If you want fantasy, have fantasy - that way, explanations of how things work/happen can often be left to the imagination of the audience. But, I just got more and more irritated by the stupidity of Batman and the Police, who were so inept - in fantasy, that's acceptable, just move things along at a fast pace, and we don't notice - but once you've moved it into reality it smacks of laziness by the film makers.

And as for Morgan Freeman's character - "you're going to listen in on everyone's phone calls to save many innocent lives, then that's the last of our relationship" - AARGHHH!!! How stupid was that? How boring is human rights in a dark fantasy? I'm surprised he didn't leave him because he'd got himself imprisoned earlier, and was transgressing the human rights of the other prisoners that he picked fights with!

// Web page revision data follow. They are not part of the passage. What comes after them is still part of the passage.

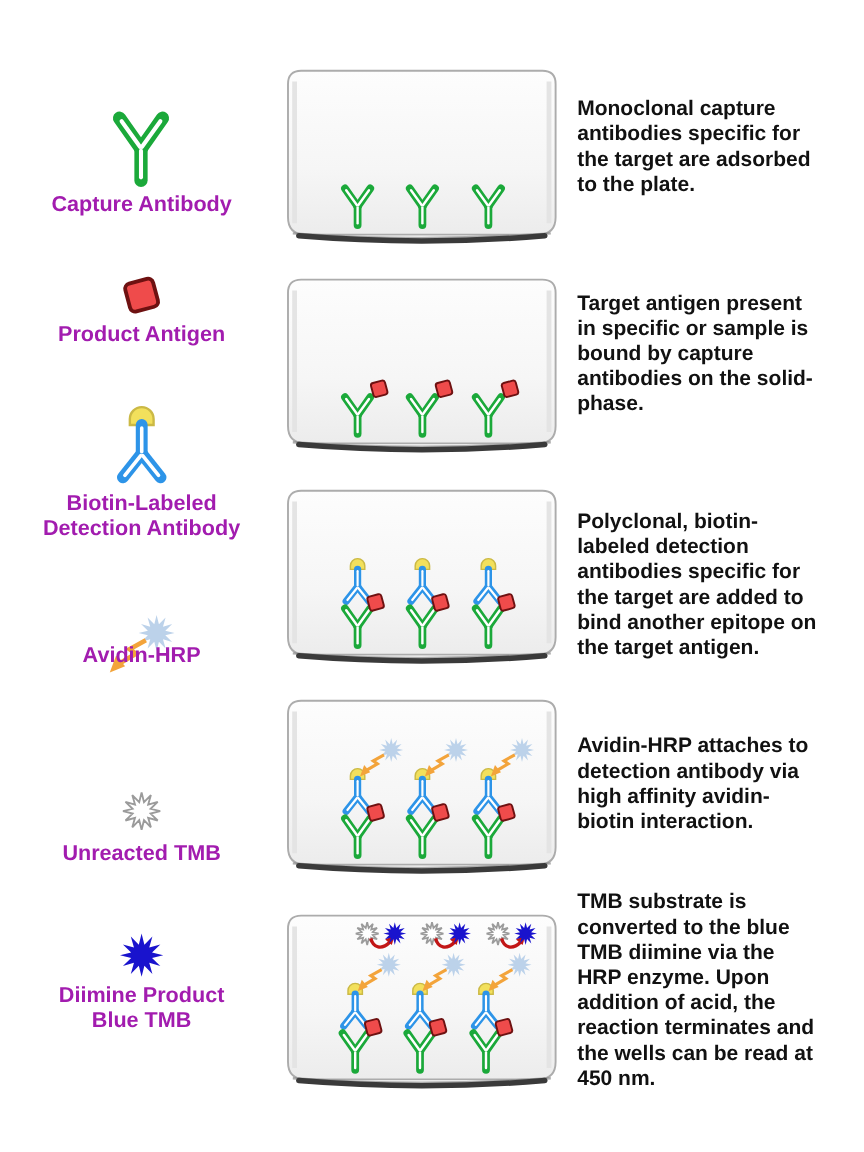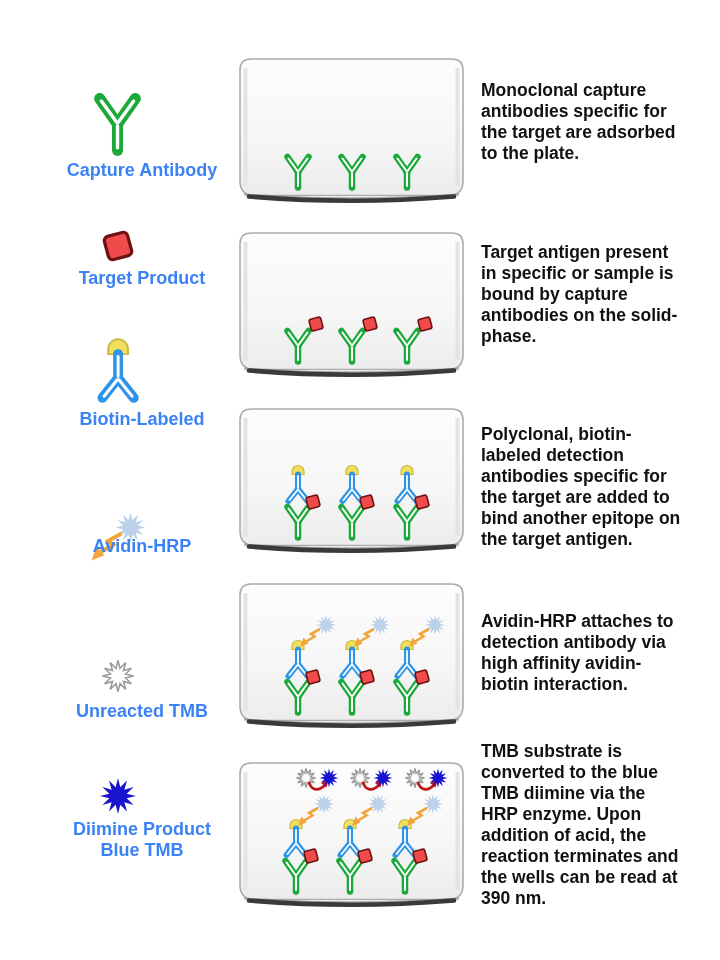--- a/index.html
+++ b/index.html
@@ -4,21 +4,21 @@
 <style>
   html,body{margin:0;padding:0;background:#FFFFFF;}
   .canvas{
     position:relative;width:720px;height:960px;background:#FFFFFF;overflow:hidden;
     font-family:"Liberation Sans", sans-serif;
   }
   .abs{position:absolute;}
   svg{overflow:visible;display:block;}
   .legend-label{
     position:absolute;left:0;width:236px;text-align:center;
-    font-weight:bold;font-size:18px;line-height:21px;color:#3b82f6;margin-left:24px;
+    font-weight:bold;font-size:18px;line-height:21px;color:#a21caf;
   }
   .step-text{
     position:absolute;left:481px;width:205px;text-align:left;
     font-weight:bold;font-size:17.5px;line-height:21px;color:#111111;
   }
   .plate{position:absolute;left:237px;}
 </style>
 </head>
 <body>
 
@@ -114,28 +114,29 @@
     <use href="#green-ab" transform="translate(92,2) scale(1.7)"></use>
   </svg>
   <div class="legend-label" style="top:160px">
     <div>Capture Antibody</div>
   </div>
 
   <svg class="abs" style="left:0;top:228px" width="236" height="36">
     <use href="#antigen" transform="translate(118,18) scale(2.0)"></use>
   </svg>
   <div class="legend-label" style="top:268px">
-    <div>Target Product</div>
+    <div>Product Antigen</div>
   </div>
 
   <svg class="abs" style="left:0;top:332px" width="236" height="72">
     <use href="#blue-ab" transform="translate(95,1.5) scale(1.65)"></use>
   </svg>
   <div class="legend-label" style="top:409px">
     <div>Biotin-Labeled</div>
+    <div>Detection Antibody</div>
   </div>
 
   <svg class="abs" style="left:0;top:508px" width="236" height="58">
     <use href="#avidin" transform="translate(90,39) scale(1.5)"></use>
   </svg>
   <div class="legend-label" style="top:536px">
     <div>Avidin-HRP</div>
   </div>
 
   <svg class="abs" style="left:0;top:656px" width="236" height="40">
@@ -185,15 +186,15 @@
     <use href="#plate-shape"></use>
     <use href="#stage5" x="33" y="6"></use>
     <use href="#stage5" x="87" y="6"></use>
     <use href="#stage5" x="142" y="6"></use>
   </svg>
 
   <div class="step-text" style="top:80px">Monoclonal capture antibodies specific for the target are adsorbed to the plate.</div>
   <div class="step-text" style="top:242px">Target antigen present in specific or sample is bound by capture antibodies on the solid-phase.</div>
   <div class="step-text" style="top:424px">Polyclonal, biotin-labeled detection antibodies specific for the target are added to bind another epitope on the target antigen.</div>
   <div class="step-text" style="top:611px">Avidin-HRP attaches to detection antibody via high affinity avidin-biotin interaction.</div>
-  <div class="step-text" style="top:741px">TMB substrate is converted to the blue TMB diimine via the HRP enzyme. Upon addition of acid, the reaction terminates and the wells can be read at 390 nm.</div>
+  <div class="step-text" style="top:741px">TMB substrate is converted to the blue TMB diimine via the HRP enzyme. Upon addition of acid, the reaction terminates and the wells can be read at 450 nm.</div>
 
 </div>
 
 </body></html>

It was the mix of trying to bring it into our 'everyday' world and still have a superhero and a supervillain that failed to ignite anything except derision in me. Heath Ledger walking down the road as the hopsital blew up (he'd managed to smuggle tons of explosive in to just about every room, and nobody noticed!!) without a cop in sight made me want to leave the cinema. But I'd paid, so I stayed.

God, I feel better, now that I got that off my chest...
 
I enjoyed it greatly, but part of me wishes Batman hadn't been in it. He was a bit superfluous. I'd have preferred a film with cops vs gangsters with this remorseless, nihilist psycho-genius in face paint looming out of nowhere and destroying all their little plans. Kind of like Heat meets Jaws, I suppose.
 
Am I the only person who found The Dark Knight really irritating?

No: although overall I thought it wasn't bad, it was overlong and pretentious. It was as though someone had set out to make a Batman film without any fun: the action scenes were forgettable, and although Ledger was fine, for some reason the Joker didn't tell any jokes, which I thought rather came with the territory.

It spent much too much time trying to be "dark", which is easily confused for "deep" these days: all that stuff about seeking the truth about the instincts of man was pretentious waffle. Ultimately, Batman is a man who fights crime dressed as a bat, not a walking treatise about the ultimate loneliness of the soul. And he talks like an idiot. I know it's controversial, but to my mind the Nicolson/Keaton version was far more enjoyable.